--- RECORDS TO PROCESS ---
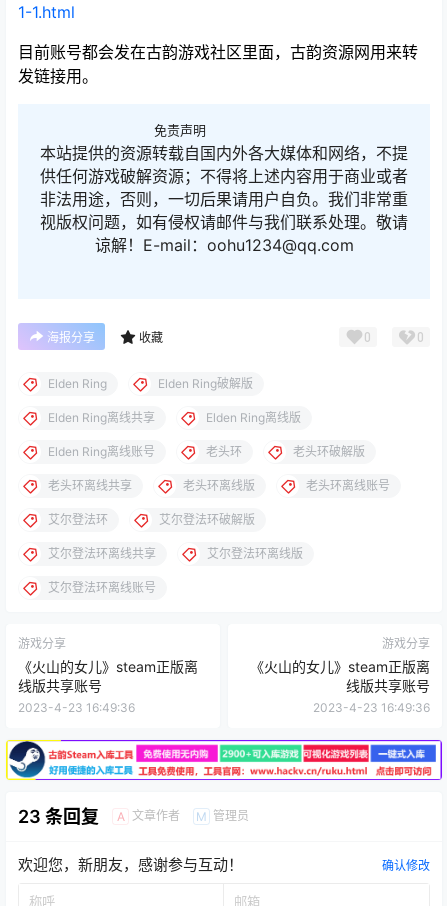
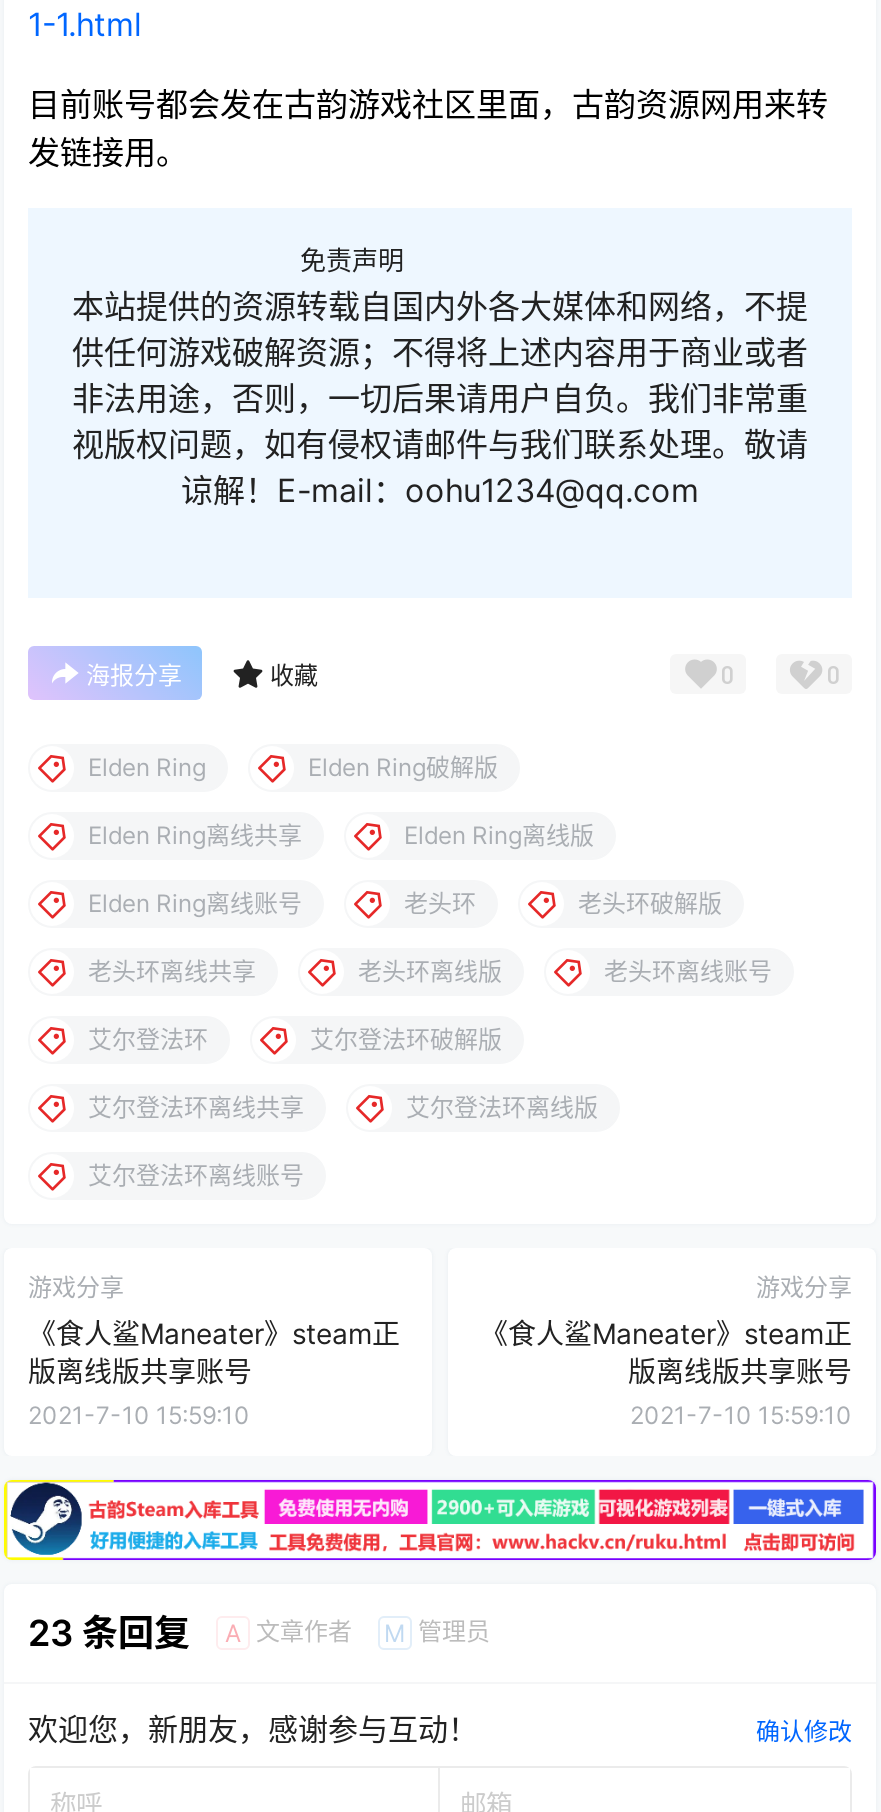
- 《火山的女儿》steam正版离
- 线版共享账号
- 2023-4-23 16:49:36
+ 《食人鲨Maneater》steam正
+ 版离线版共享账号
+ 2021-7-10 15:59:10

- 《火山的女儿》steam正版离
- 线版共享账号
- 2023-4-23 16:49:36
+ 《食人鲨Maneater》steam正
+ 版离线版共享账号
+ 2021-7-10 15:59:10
---
Set down the entries exactly as they appear, with every picture left out.

- 《火山的女儿》steam正版离
- 线版共享账号
- 2023-4-23 16:49:36
+ 《食人鲨Maneater》steam正
+ 版离线版共享账号
+ 2021-7-10 15:59:10

- 《火山的女儿》steam正版离
- 线版共享账号
- 2023-4-23 16:49:36
+ 《食人鲨Maneater》steam正
+ 版离线版共享账号
+ 2021-7-10 15:59:10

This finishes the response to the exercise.